*Exercise prompt*. Only the lines from the one containing "- Our experimental" through the end of the data are wanted, reproduced exactly and without pictures.

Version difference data
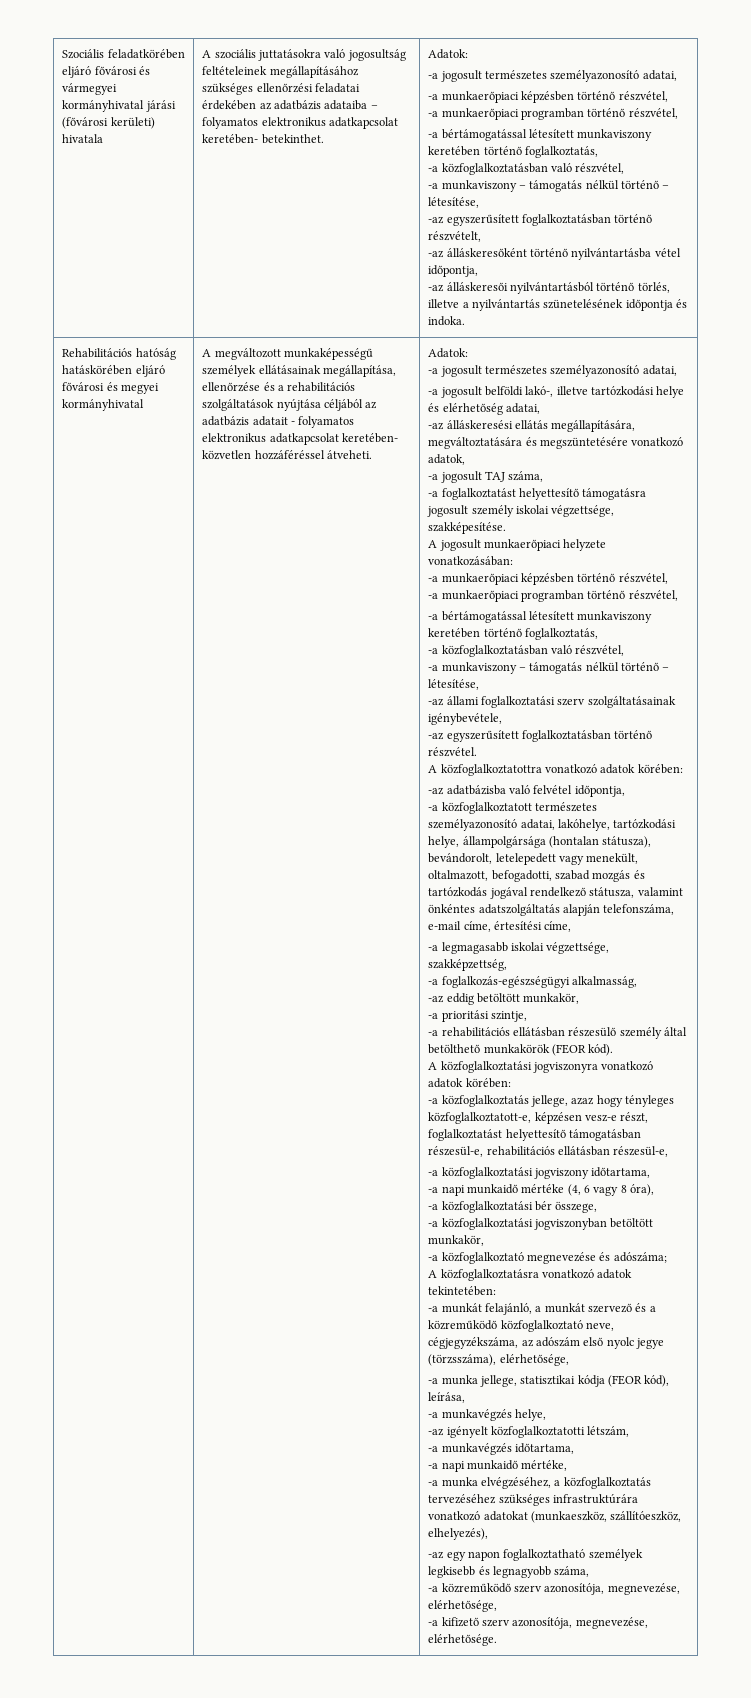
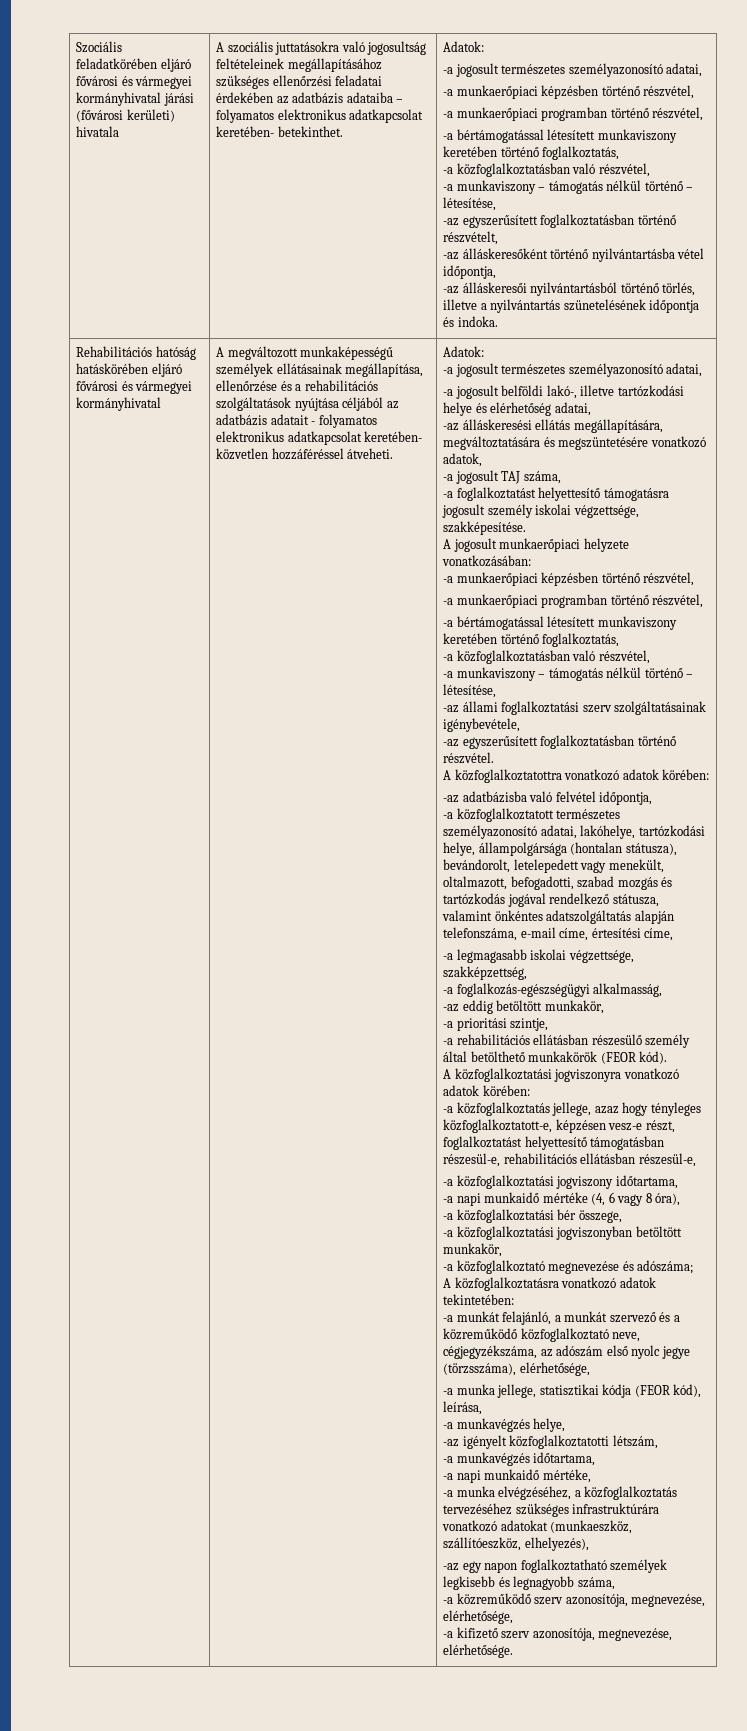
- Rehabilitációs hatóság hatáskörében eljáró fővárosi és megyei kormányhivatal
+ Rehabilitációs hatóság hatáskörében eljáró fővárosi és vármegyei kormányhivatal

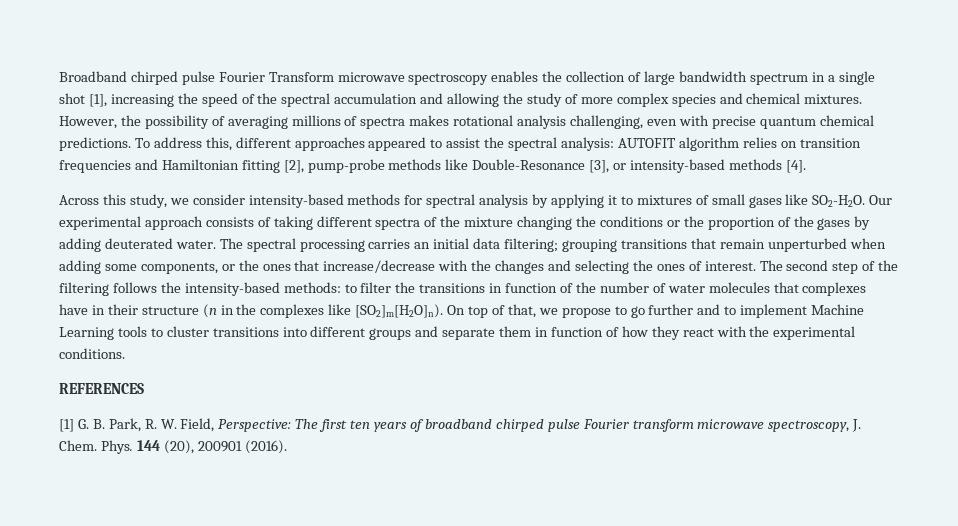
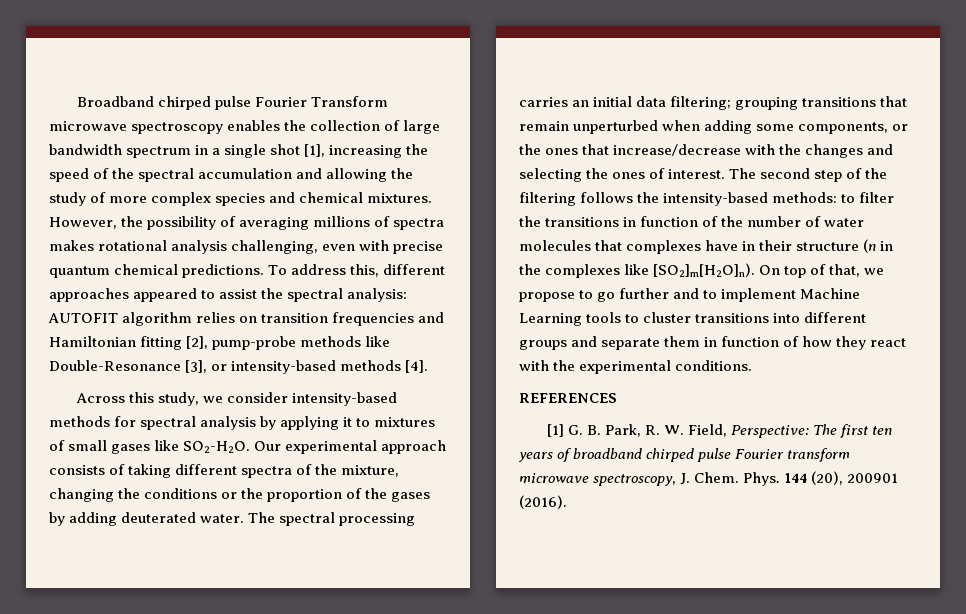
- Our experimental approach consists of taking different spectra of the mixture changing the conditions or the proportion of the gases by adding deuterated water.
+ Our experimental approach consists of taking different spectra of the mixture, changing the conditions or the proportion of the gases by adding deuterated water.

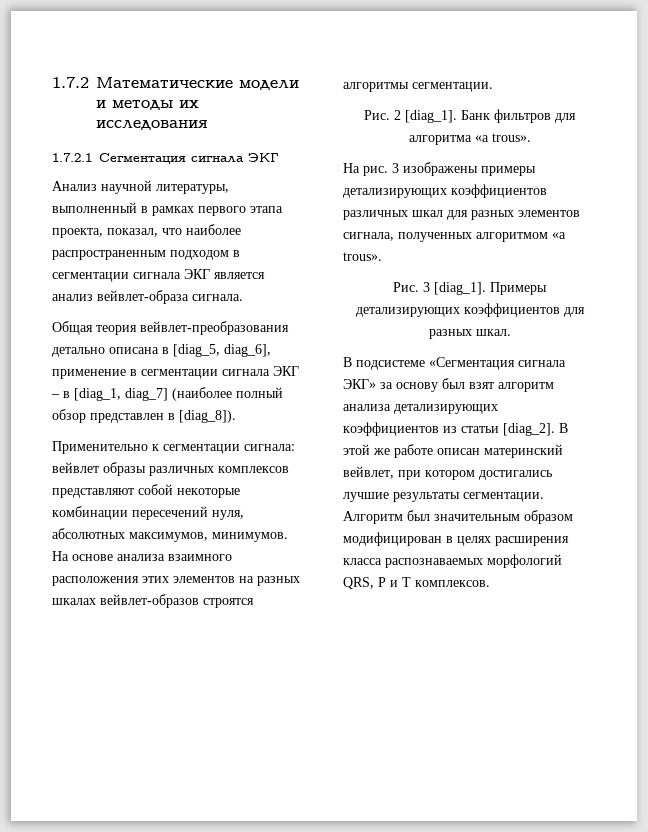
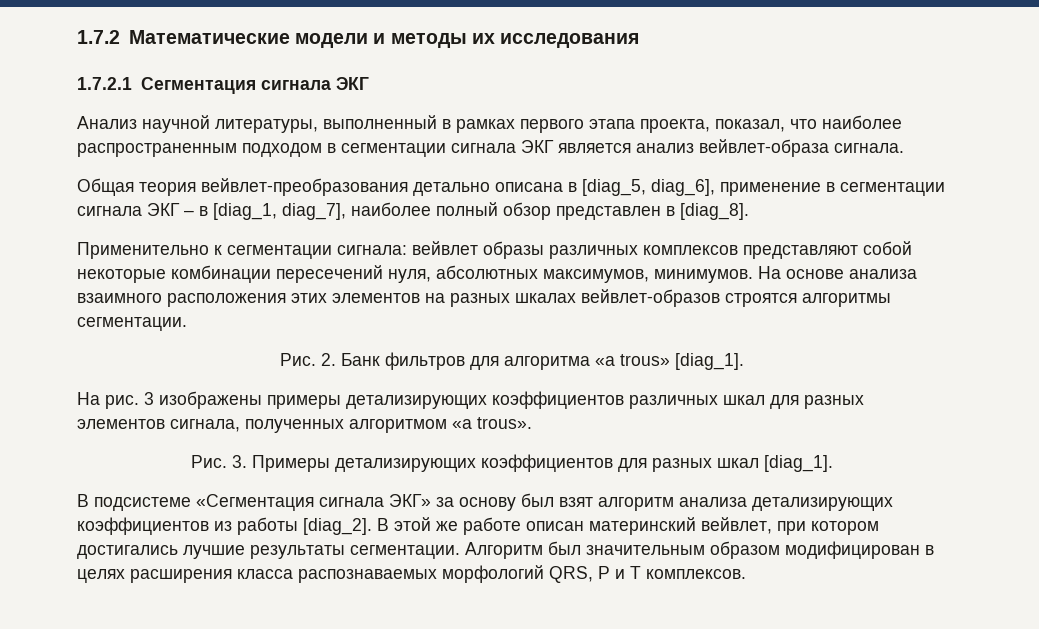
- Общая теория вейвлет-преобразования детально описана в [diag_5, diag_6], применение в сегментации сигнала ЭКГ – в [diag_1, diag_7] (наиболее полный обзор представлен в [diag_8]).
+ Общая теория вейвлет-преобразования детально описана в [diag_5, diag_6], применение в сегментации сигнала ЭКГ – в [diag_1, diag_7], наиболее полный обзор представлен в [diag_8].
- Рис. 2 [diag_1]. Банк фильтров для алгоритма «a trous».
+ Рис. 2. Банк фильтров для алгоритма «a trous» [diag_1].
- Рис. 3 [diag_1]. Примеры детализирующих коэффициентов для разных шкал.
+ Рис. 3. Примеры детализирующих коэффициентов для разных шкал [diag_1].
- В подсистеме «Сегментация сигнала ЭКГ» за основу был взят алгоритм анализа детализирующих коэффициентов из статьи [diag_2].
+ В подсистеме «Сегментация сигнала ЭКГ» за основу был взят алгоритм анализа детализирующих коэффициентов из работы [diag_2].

*Solution to this exercise*.
- Our experimental approach consists of taking different spectra of the mixture changing the conditions or the proportion of the gases by adding deuterated water.
+ Our experimental approach consists of taking different spectra of the mixture, changing the conditions or the proportion of the gases by adding deuterated water.

- Общая теория вейвлет-преобразования детально описана в [diag_5, diag_6], применение в сегментации сигнала ЭКГ – в [diag_1, diag_7] (наиболее полный обзор представлен в [diag_8]).
+ Общая теория вейвлет-преобразования детально описана в [diag_5, diag_6], применение в сегментации сигнала ЭКГ – в [diag_1, diag_7], наиболее полный обзор представлен в [diag_8].
- Рис. 2 [diag_1]. Банк фильтров для алгоритма «a trous».
+ Рис. 2. Банк фильтров для алгоритма «a trous» [diag_1].
- Рис. 3 [diag_1]. Примеры детализирующих коэффициентов для разных шкал.
+ Рис. 3. Примеры детализирующих коэффициентов для разных шкал [diag_1].
- В подсистеме «Сегментация сигнала ЭКГ» за основу был взят алгоритм анализа детализирующих коэффициентов из статьи [diag_2].
+ В подсистеме «Сегментация сигнала ЭКГ» за основу был взят алгоритм анализа детализирующих коэффициентов из работы [diag_2].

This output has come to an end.